Como se interessar por alguém sem interesses?
Você, assim como eu, provavelmente conhece alguém que, quando começou a namorar, perdeu toda a luz própria e que passou a existir apenas para manter a vida do parceiro iluminada. Um ser que, com medo de enciumar a parceira, deixou o time dos amigos desfalcado. Uma pessoa que, para evitar brigas bobas com o novo namorado, nem em aniversários vai mais. Estou certo? Todo mundo – até o Kaspar Hauser – conhece alguém assim.
Ouvi dizer que até o pai do Fiuk, no maternal, também agiu assim. Eu também já fiz isso: quando a paixão em mim bateu pela primeira vez, achei que se eu me dedicasse somente aos prazeres e interesses dela, mesmo que para isso eu precisasse abrir mão de todos os meus sonhos, eu seria mais amado e a manteria interessada por mim. Doce ilusão. Amarga confusão. Sabe por quê? Pois se tornar um cachorrinho obediente ao seu parceiro, por mais nobre que tal mutação possa parecer, é a receita perfeita para fazer com que ele perca a admiração por você. E sem admiração, pode acreditar: não há laço capaz de perdurar. Arrisco dizer que é justamente ela, a admiração, o principal pilar e o maior responsável por manter o amor firme em relações nas quais a loucura da paixão inicial já foi amansada pelas notas de sobriedade que, com o tempo, inevitavelmente chegam, fixam nossos pés no chão e sopram as nuvens para longe de nossas cabeças.
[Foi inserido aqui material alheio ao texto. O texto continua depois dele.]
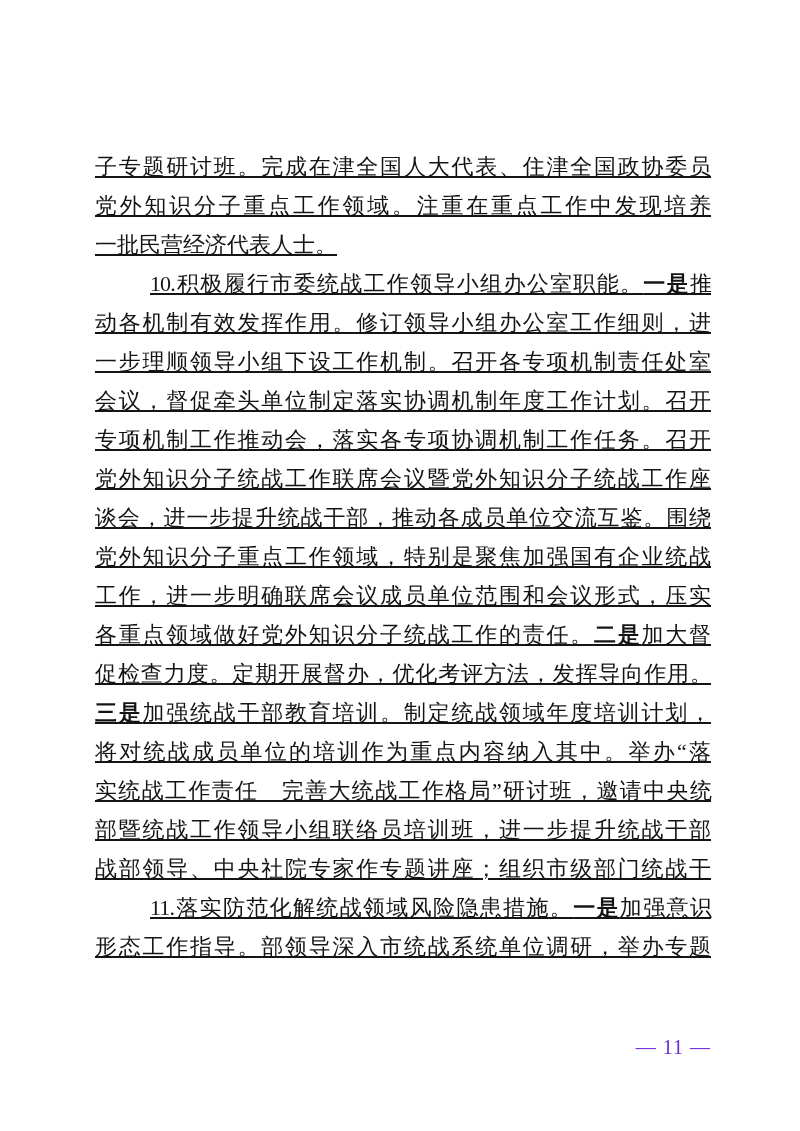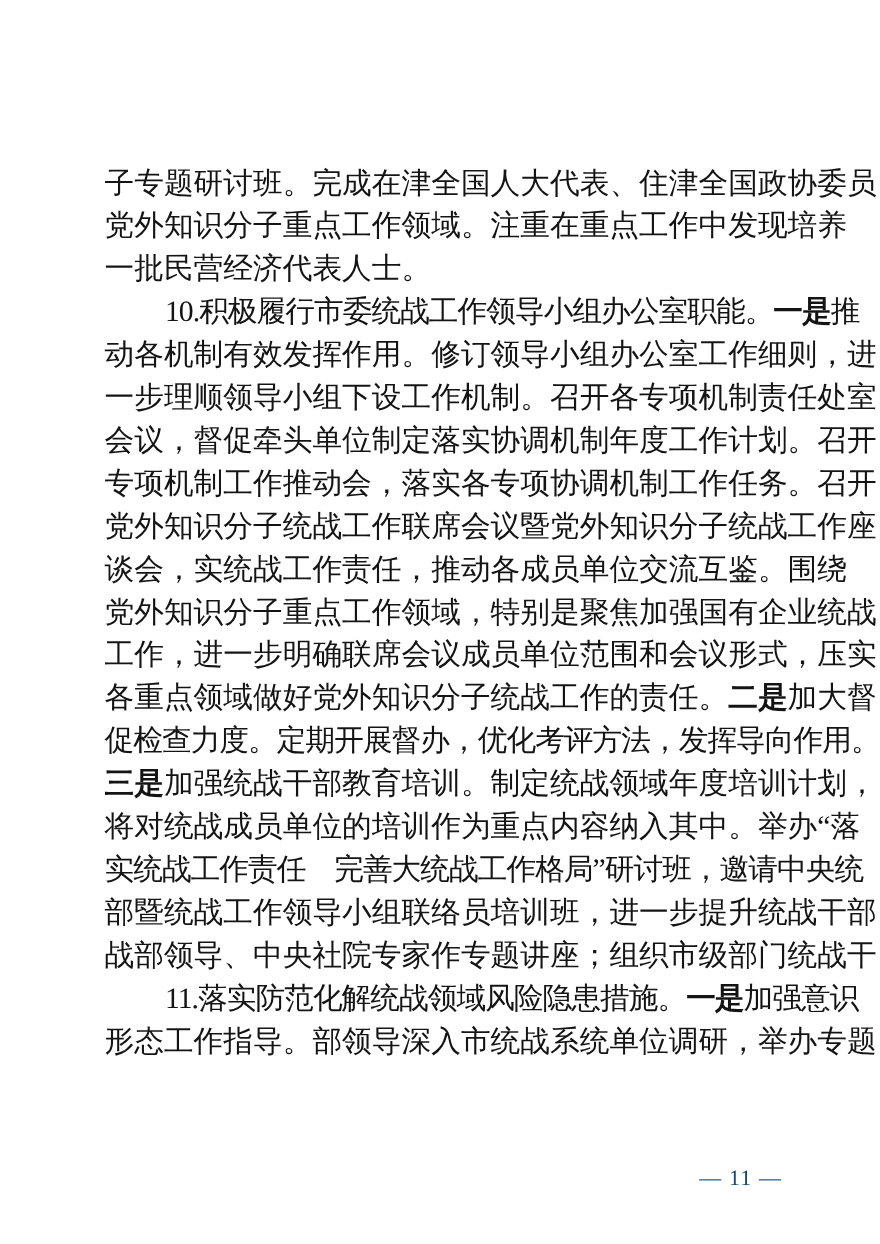--- a/index.html
+++ b/index.html
@@ -25,11 +25,12 @@
   .line {
     height: 39px;
     line-height: 39px;
-    font-size: 27px;
+    font-size: 22px;
     text-align: justify;
     text-align-last: justify;
     white-space: nowrap;
     overflow: visible;
+    text-decoration: underline;
   }
   .line.last {
     text-align: left;

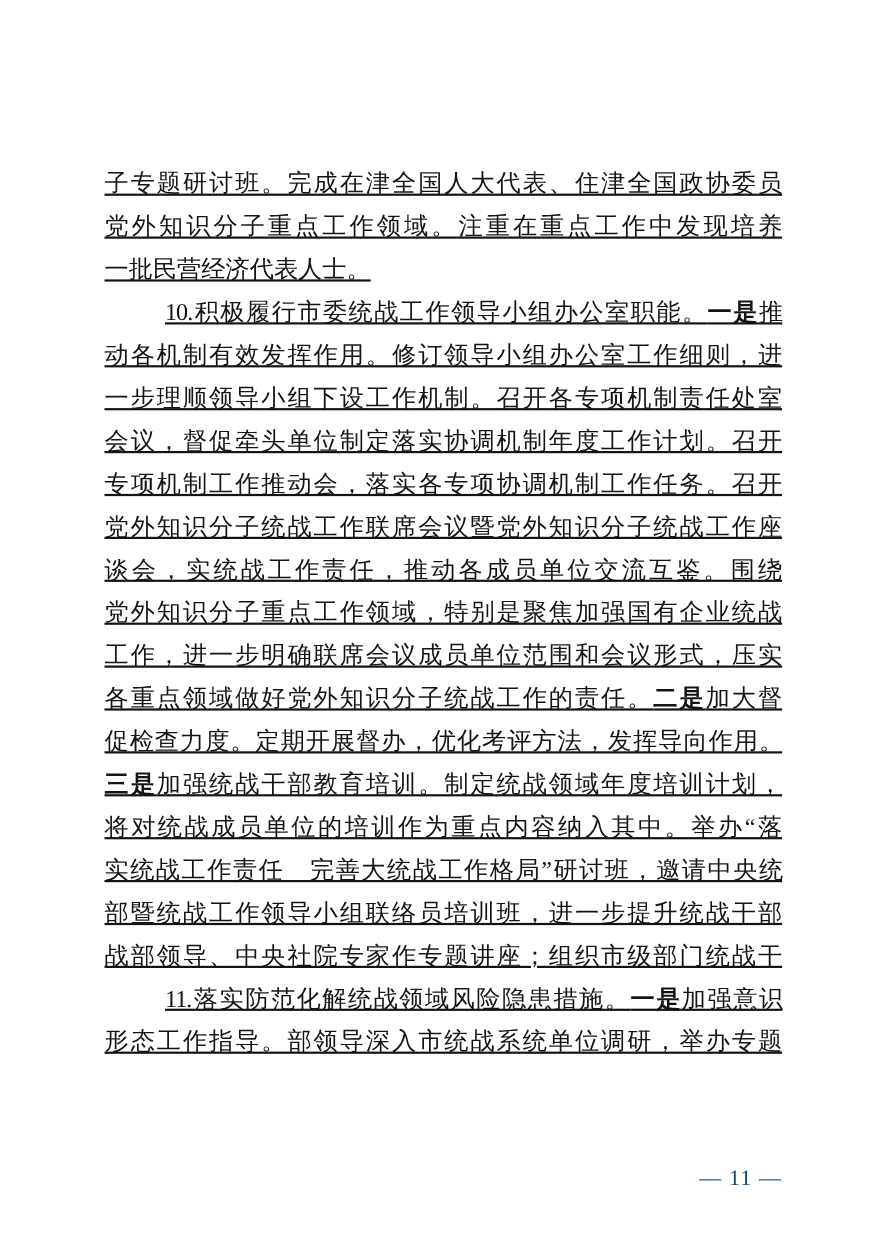--- a/index.html
+++ b/index.html
@@ -73,7 +73,7 @@
       <div class="line"><span>会议，督促牵头单位制定落实协调机制年度工作计划。召开</span></div>
       <div class="line"><span>专项机制工作推动会，落实各专项协调机制工作任务。召开</span></div>
       <div class="line"><span>党外知识分子统战工作联席会议暨党外知识分子统战工作座</span></div>
-      <div class="line"><span>谈会，实统战工作责任，推动各成员单位交流互鉴。围绕</span></div>
+      <div class="line"><span>谈会，进一步提升统战干部，推动各成员单位交流互鉴。围绕</span></div>
       <div class="line"><span>党外知识分子重点工作领域，特别是聚焦加强国有企业统战</span></div>
       <div class="line"><span>工作，进一步明确联席会议成员单位范围和会议形式，压实</span></div>
       <div class="line"><span>各重点领域做好党外知识分子统战工作的责任。</span><span class="bold">二是</span><span>加大督</span></div>

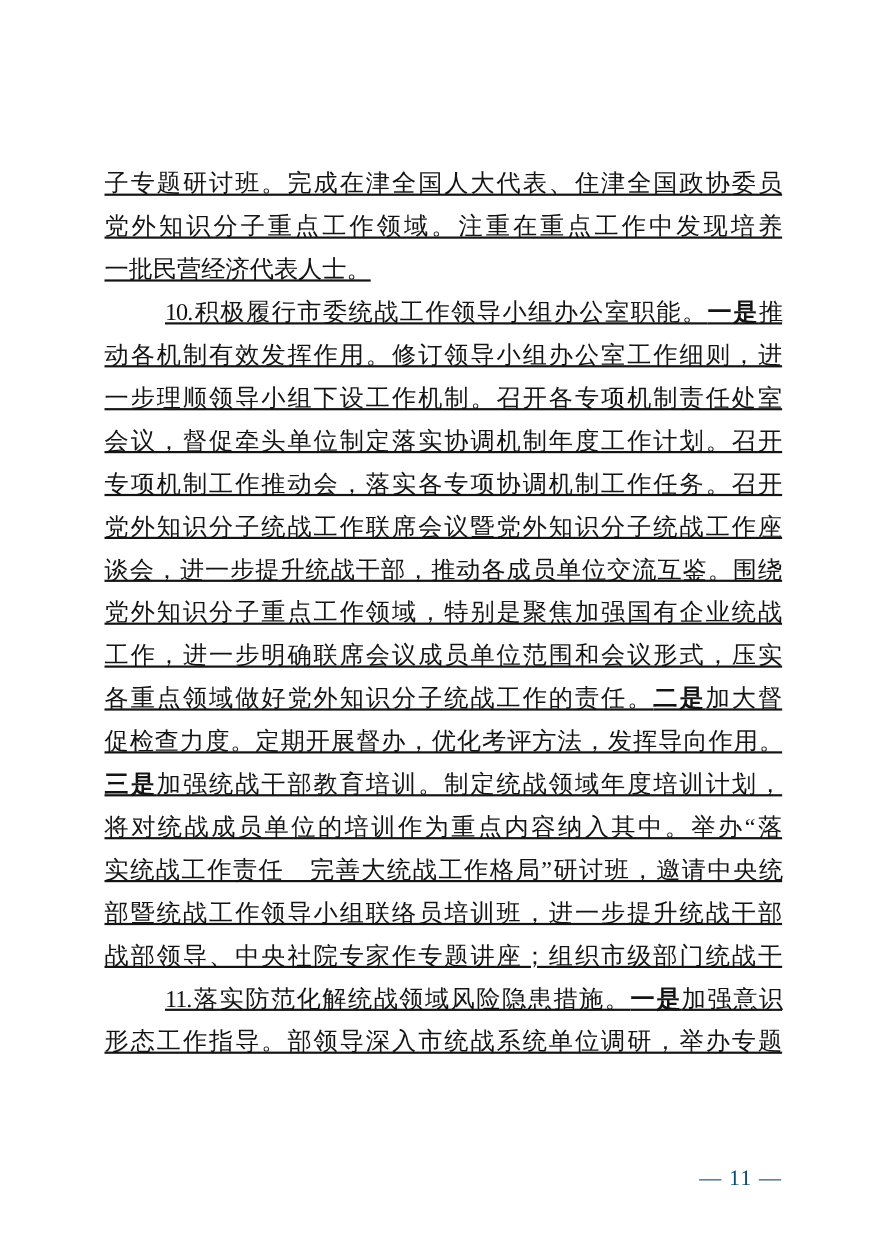--- a/index.html
+++ b/index.html
@@ -49,13 +49,13 @@
   .footer {
     position: absolute;
     left: 95px;
-    top: 1056px;
+    top: 1032px;
     width: 616px;
     text-align: right;
     font-size: 20px;
     line-height: 30px;
     letter-spacing: 1px;
-    color: #0c4a6e;
+    color: #6d28d9;
     font-family: "Liberation Serif", serif;
   }
 </style>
Cara, por mais que o futebol com os seus amigos aumente as chances de fazê-la entrar em alguma paranoia boba, não deixe de entrar em campo e de ficar para a cevada-hidratação que será aberta após o apito final. É sério! Mesmo que ela faça um bico de pato quando você entrar em casa trançando as pernas, ao perceber que você não é um poodle submisso e que faz questão de preservar os seus gostos, ela continuará a admirar você, mesmo sentindo vontade de esbofetear a sua face. O mesmo vale para você, cara amiga, que em hipótese alguma, mesmo se ele tirar as calças e começar a sapatear sobre elas, deve deixar de vestir uma roupa dentro da qual você se sente linda e de sair, como sempre amou fazer, com as suas amigas de infância. E daí que ele se contorcerá de ciúme? Mil vezes pior seria se ele olhasse para você e só enxergasse um ser submisso e sempre pronto para trocar o seu programa preferido por um jogo do Palmeiras com ele. Aí, minha cara, como namorada você seria apenas uma fiel e previsível dama de companhia.
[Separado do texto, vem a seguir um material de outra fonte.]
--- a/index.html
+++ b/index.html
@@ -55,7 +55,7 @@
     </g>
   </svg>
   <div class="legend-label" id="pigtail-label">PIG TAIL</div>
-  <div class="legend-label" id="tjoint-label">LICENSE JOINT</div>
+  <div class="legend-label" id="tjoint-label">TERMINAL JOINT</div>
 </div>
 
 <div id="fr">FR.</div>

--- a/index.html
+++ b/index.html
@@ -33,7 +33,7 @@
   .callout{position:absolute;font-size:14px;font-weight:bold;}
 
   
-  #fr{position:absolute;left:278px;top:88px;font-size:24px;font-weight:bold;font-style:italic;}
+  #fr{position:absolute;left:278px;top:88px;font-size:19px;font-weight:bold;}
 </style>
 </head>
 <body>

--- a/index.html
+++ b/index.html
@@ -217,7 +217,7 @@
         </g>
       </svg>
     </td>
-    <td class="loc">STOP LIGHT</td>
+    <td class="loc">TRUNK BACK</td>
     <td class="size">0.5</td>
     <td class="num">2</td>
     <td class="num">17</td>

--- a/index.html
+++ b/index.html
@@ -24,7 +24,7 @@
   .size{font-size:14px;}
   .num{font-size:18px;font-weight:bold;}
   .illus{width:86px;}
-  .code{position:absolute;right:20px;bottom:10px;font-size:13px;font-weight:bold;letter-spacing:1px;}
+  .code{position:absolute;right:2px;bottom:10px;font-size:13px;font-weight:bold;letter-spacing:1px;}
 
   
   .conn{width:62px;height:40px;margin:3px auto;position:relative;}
Preste muita atenção no raciocínio a seguir: numa tentativa de blindar a relação, tendemos a evitar atitudes, mesmo que prazerosas a nós e não nocivas ao namoro, que podem gerar algum tipo de atrito com a parceira, porém, justamente por agirmos assim, feito escravos que aceitam, sem reclamar, uma vida sem opinião ou vontades, a parceira acaba perdendo a admiração por nós e, consequente, perde também a vontade de permanecer ao nosso lado. Não poderia ser diferente! Como amar alguém que parece não se amar? Como querer ficar ao lado de alguém que parece não ter preferências e que resolveu passar os dias disputando espaço com a nossa sombra?
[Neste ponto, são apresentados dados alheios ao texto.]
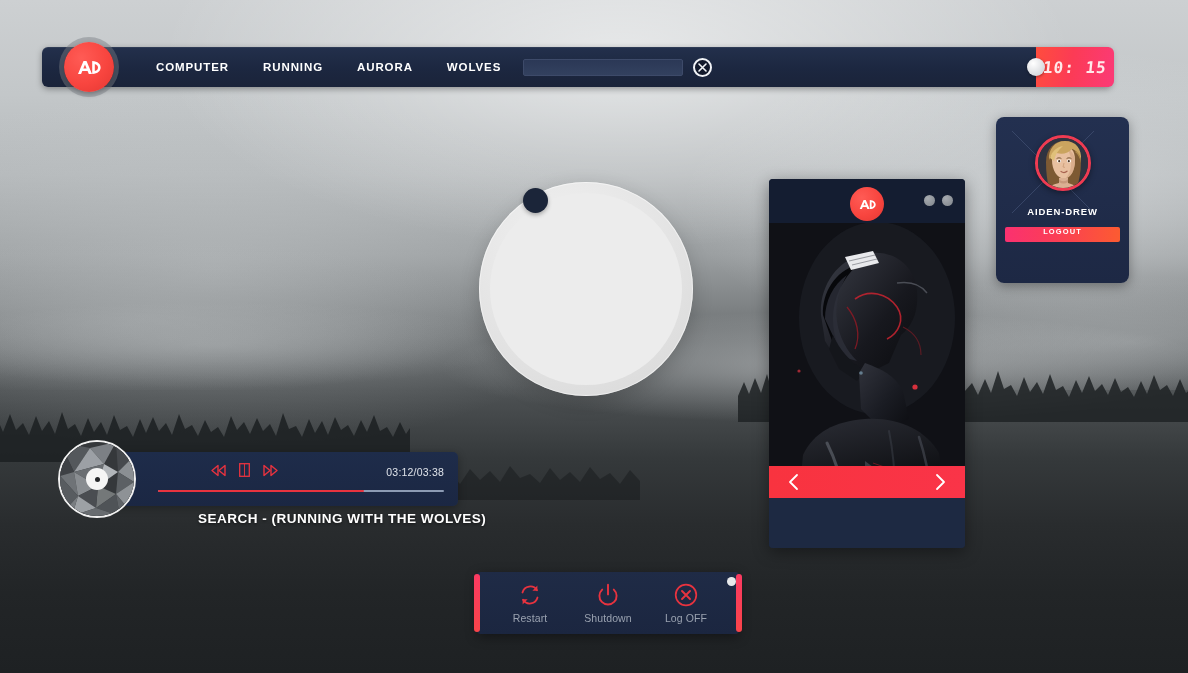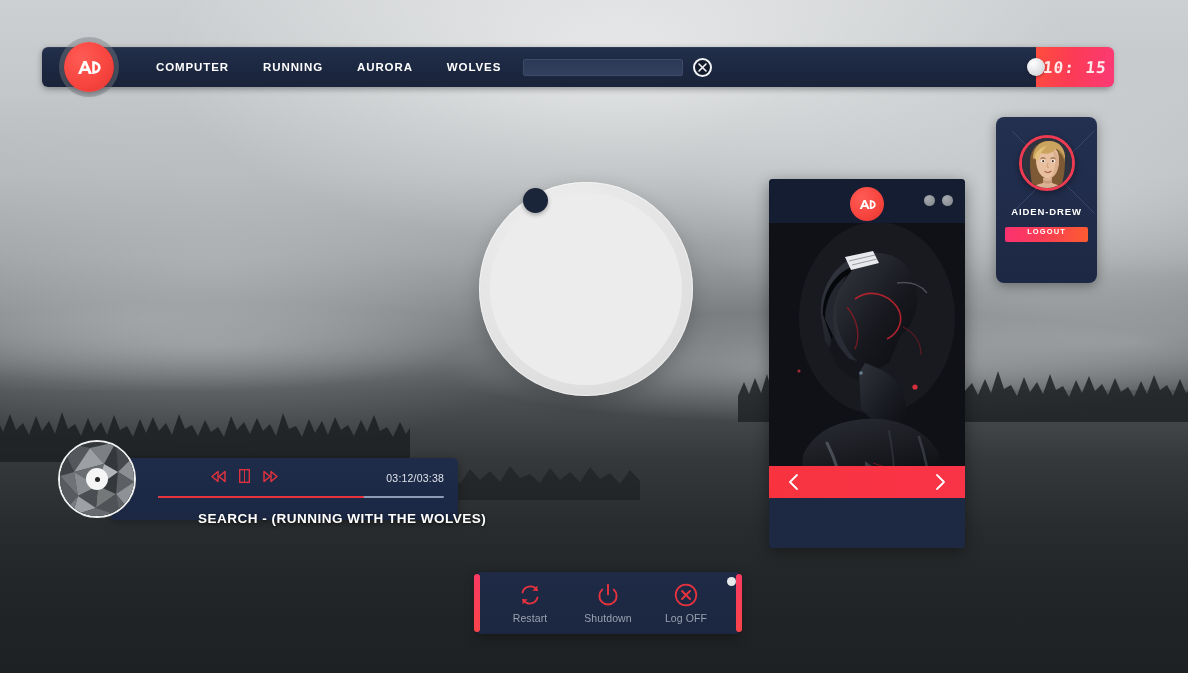--- a/index.html
+++ b/index.html
@@ -287,7 +287,7 @@
   
   #user-panel {
     position:absolute; left:996px; top:117px;
-    width:101px; height:166px;
+    width:133px; height:166px;
     background: linear-gradient(180deg,#233050 0%, #1d2844 100%);
     border-radius: 8px;
     box-shadow: 0 3px 12px rgba(0,0,0,0.35);

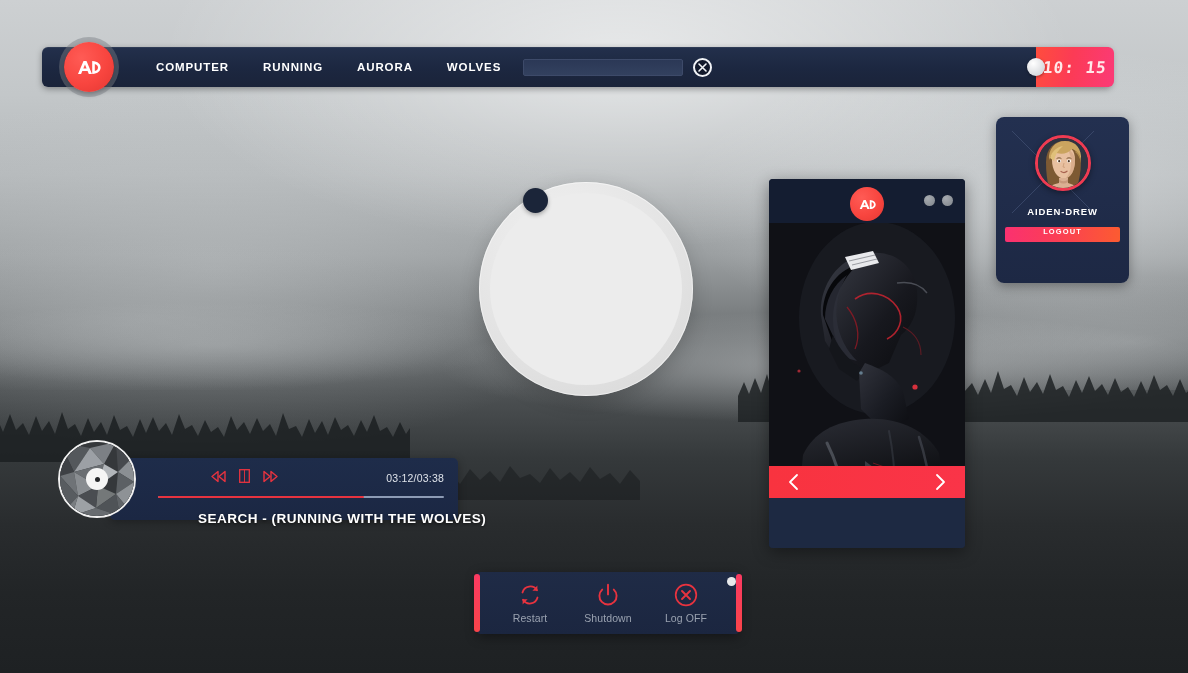--- a/index.html
+++ b/index.html
@@ -205,8 +205,8 @@
   #vinyl-hole { width:5px; height:5px; border-radius:50%; background:#25272a; }
 
   #player-bar {
-    position:absolute; left:52px; top:23px;
-    width:348px; height:62px;
+    position:absolute; left:52px; top:17px;
+    width:348px; height:54px;
     background: linear-gradient(180deg, #1e2c4a 0%, #1b2743 100%);
     border-radius: 5px;
     box-shadow: 0 2px 8px rgba(0,0,0,0.3);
“Para onde foi aquele homem cheio de vida, interesses, vontades e opiniões?”, ela se perguntará, ao olhar para o lado e perceber que você diz “sim” para tudo. Não estou falando para ser sempre do contra, irmão, mas discordar não quer dizer que você não a ama mais. Mostrará, apenas, que você está vivo e que tem pensamentos próprios.
Pode parecer contraditório, mas, mesmo que ela não goste de homens com bermudas, de cabelos raspados e de barbas compridas, se você mudar completamente o seu estilo somente para agradá-la, provavelmente, será tão admirado quanto as Barbies com as quais ela brincava quando criança. É lógico que você pode, sem abrir do que gosta, fazer pequenos ajustes para vê-la mais feliz, mas quem se poda a ponto de abrir mão de tudo em que acredita, certamente, perde todo o brilho e, principalmente, o elemento que cativa o interesse. Como se interessar por alguém sem interesses?
Não escrevi este texto para que se tornem pessoas egoístas e incapazes de ceder às vontades do parceiro. Nada disso! Como em tudo na vida: nem oito e nem oitenta. Apenas lembre-se: sem amor-próprio você não será admirado e, se não for admirado, ficará mais sem sal do que comida de hospital.